O Banco Central (BC) revisou para cima a projeção de crescimento da economia brasileira em 2026, elevando a estimativa do Produto Interno Bruto (PIB) de 1,6% para 2%, conforme divulgado no Relatório de Política Monetária publicado nesta quinta-feira (25).
A revisão foi motivada pelo desempenho acima do esperado da economia no primeiro trimestre do ano, quando o PIB cresceu 1,1% em comparação com o último trimestre de 2025. O avanço foi registrado nos três principais setores da economia: agropecuária, indústria e serviços.
Segundo o BC, a melhora das perspectivas para a agropecuária e a indústria extrativa, além do fortalecimento da demanda interna, do consumo das famílias e dos investimentos empresariais, contribuíram para a revisão positiva da projeção.

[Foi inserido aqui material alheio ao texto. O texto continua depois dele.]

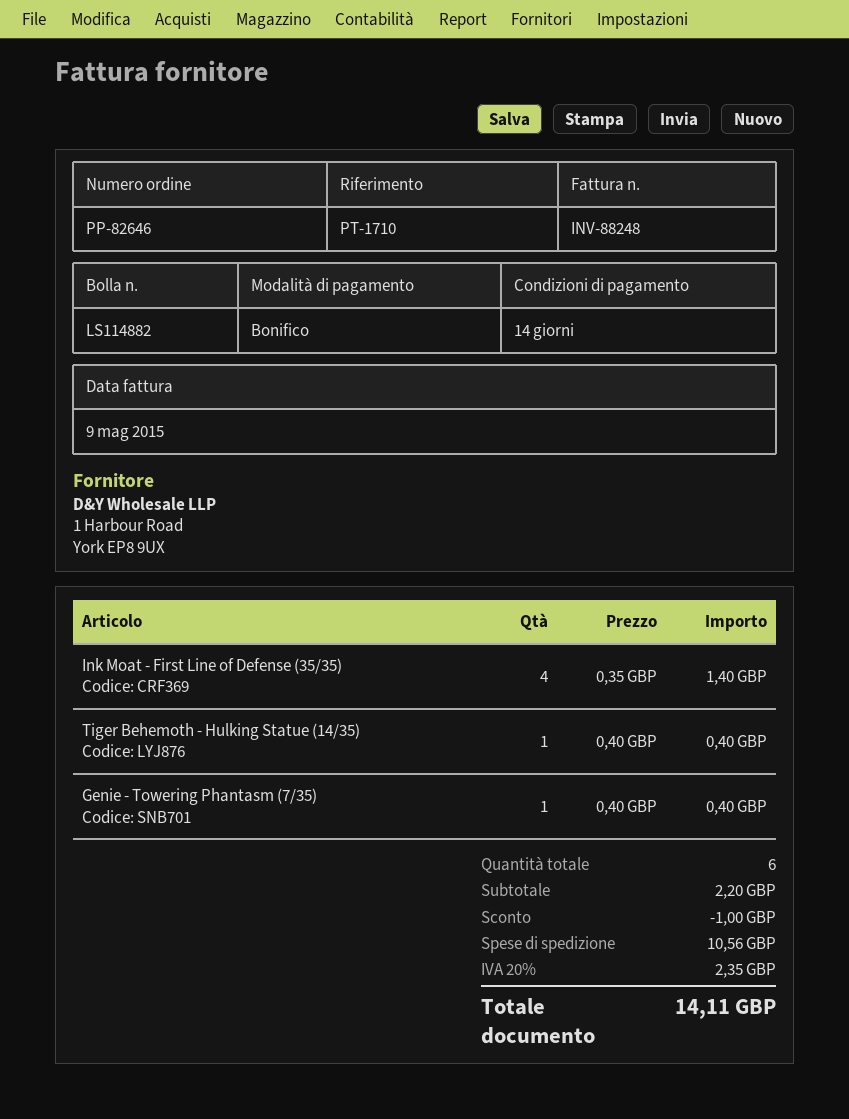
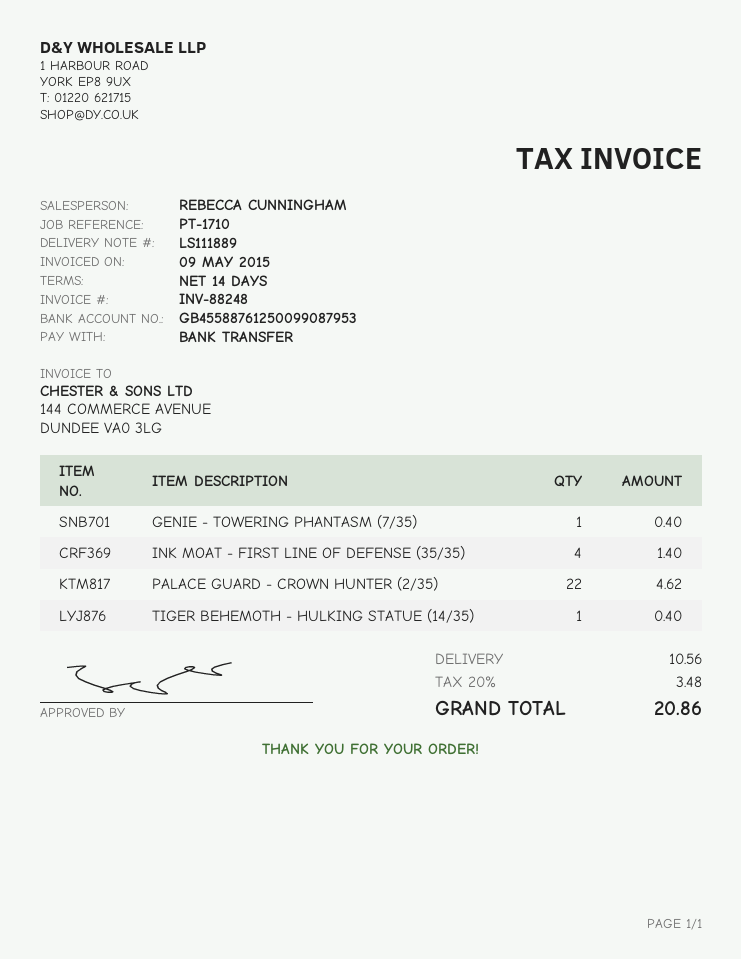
delivery note number: LS114882 -> LS111889
PALACE GUARD - CROWN HUNTER (2/35): none -> 22 for 4.62
discount: 1.00 -> none
tax: 20% = 2.35 -> 20% = 3.48
total: 14.11 -> 20.86

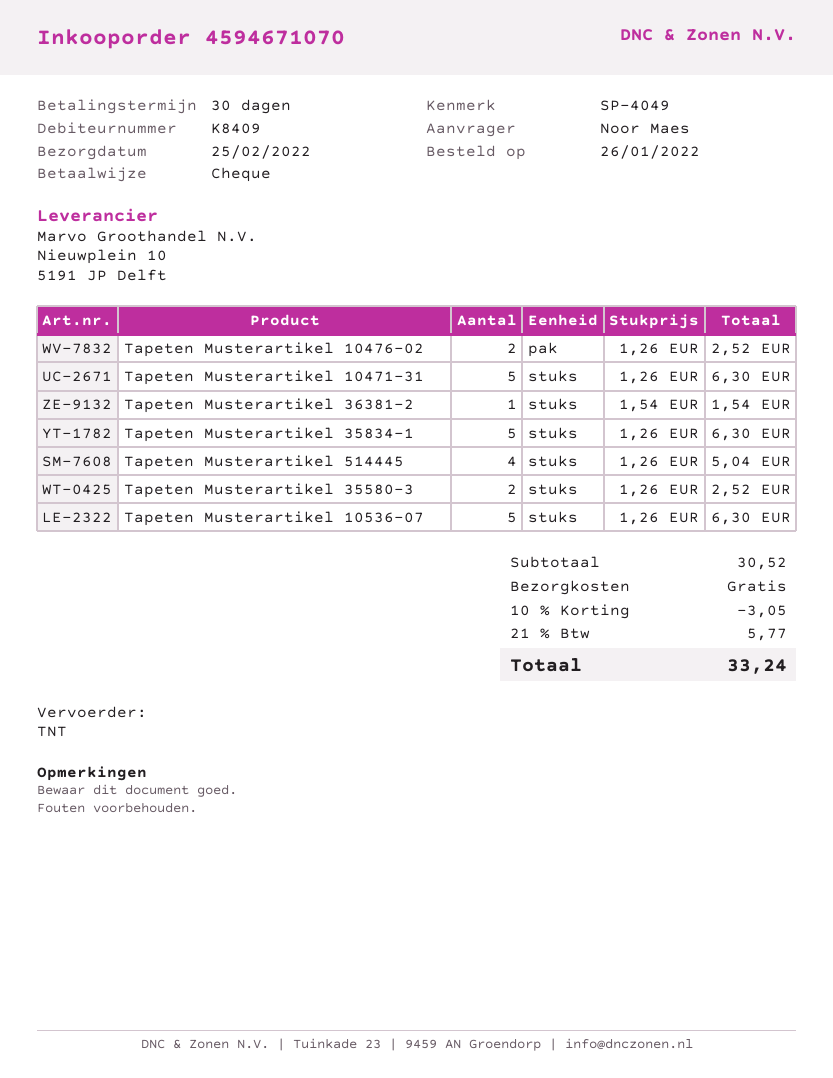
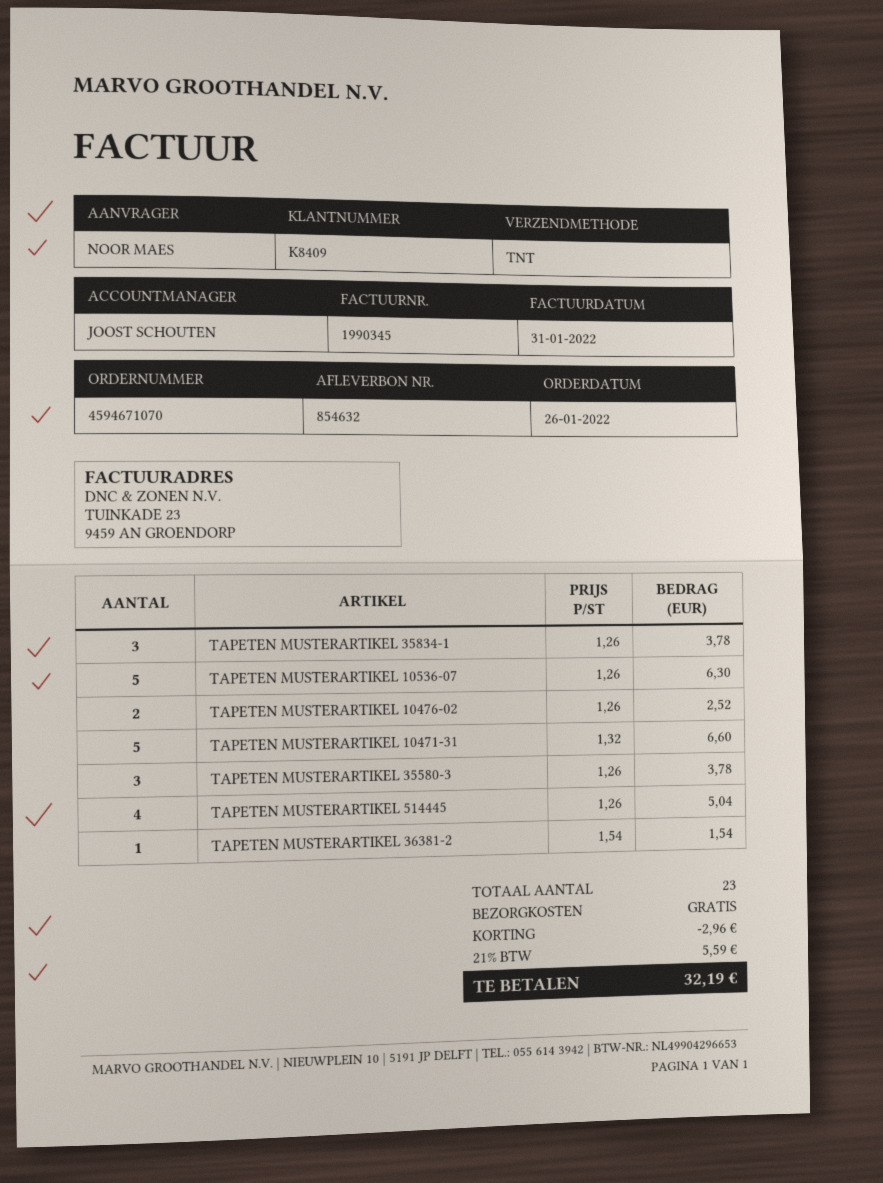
Tapeten Musterartikel 10471-31: 5 x 1.26 = 6.30 -> 5 x 1.32 = 6.60
Tapeten Musterartikel 35834-1: 5 x 1.26 = 6.30 -> 3 x 1.26 = 3.78
Tapeten Musterartikel 35580-3: 2 x 1.26 = 2.52 -> 3 x 1.26 = 3.78
discount: 3.05 -> 2.96
tax: 21% = 5.77 -> 21% = 5.59
total: 33.24 -> 32.19

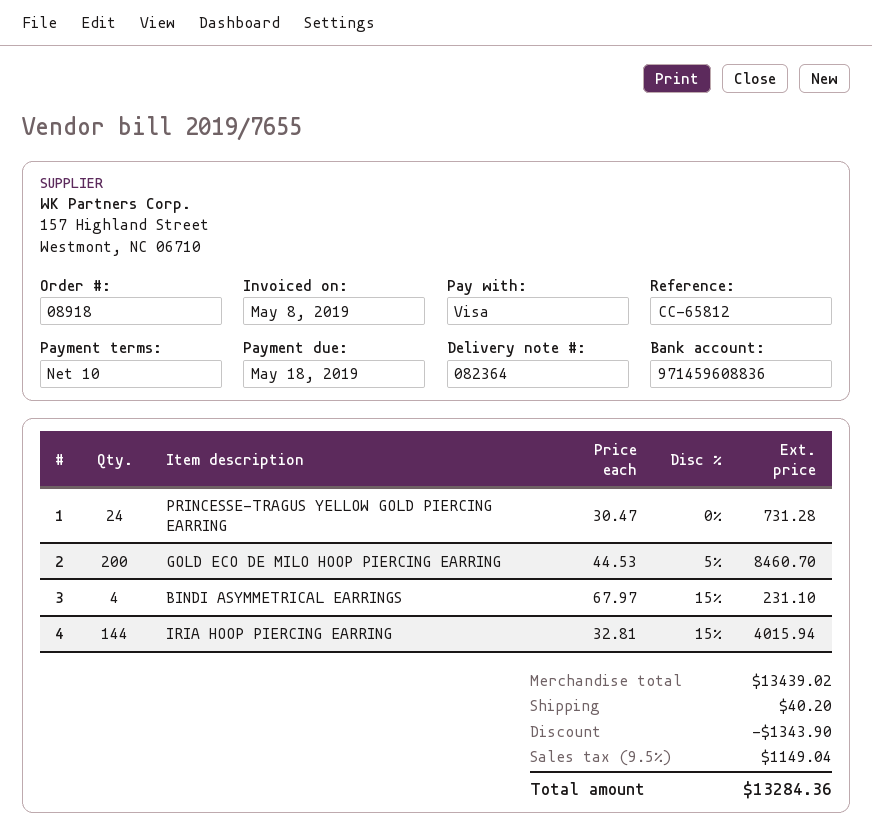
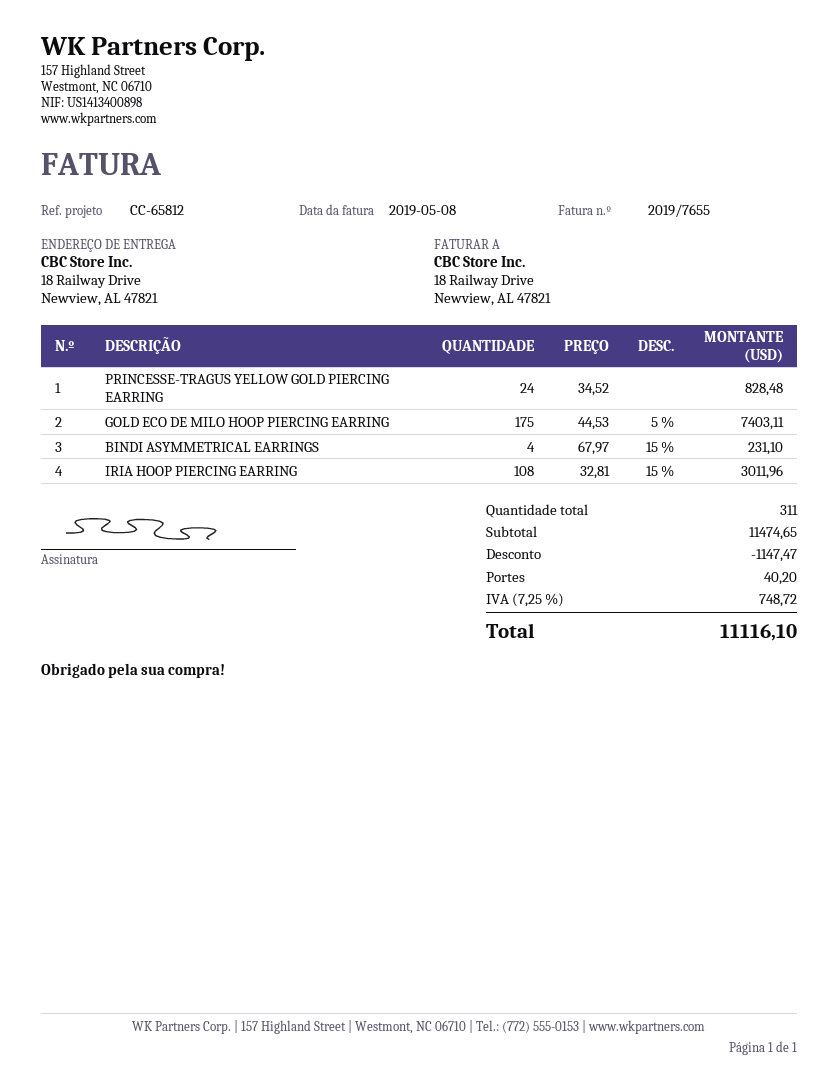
PRINCESSE-TRAGUS YELLOW GOLD PIERCING EARRING: 24 x 30.47 = 731.28 -> 24 x 34.52 = 828.48
GOLD ECO DE MILO HOOP PIERCING EARRING: 200 x 44.53 - 5% = 8460.70 -> 175 x 44.53 - 5% = 7403.11
IRIA HOOP PIERCING EARRING: 144 x 32.81 - 15% = 4015.94 -> 108 x 32.81 - 15% = 3011.96
subtotal: 13439.02 -> 11474.65
discount: 1343.90 -> 1147.47
tax: 9.5% = 1149.04 -> 7.25% = 748.72
total: 13284.36 -> 11116.10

Apesar do cenário mais favorável para o crescimento econômico, a autoridade monetária alertou para os efeitos das taxas de juros ainda elevadas e das incertezas provocadas pelo conflito no Oriente Médio, que impactam principalmente os preços dos combustíveis e dos alimentos.
Na última reunião do Comitê de Política Monetária (Copom), a taxa básica de juros, a Selic, foi reduzida pela terceira vez consecutiva, passando de 14,50% para 14,25% ao ano. Ainda assim, o Banco Central avalia que o ambiente externo continua trazendo riscos para a atividade econômica e para o controle da inflação.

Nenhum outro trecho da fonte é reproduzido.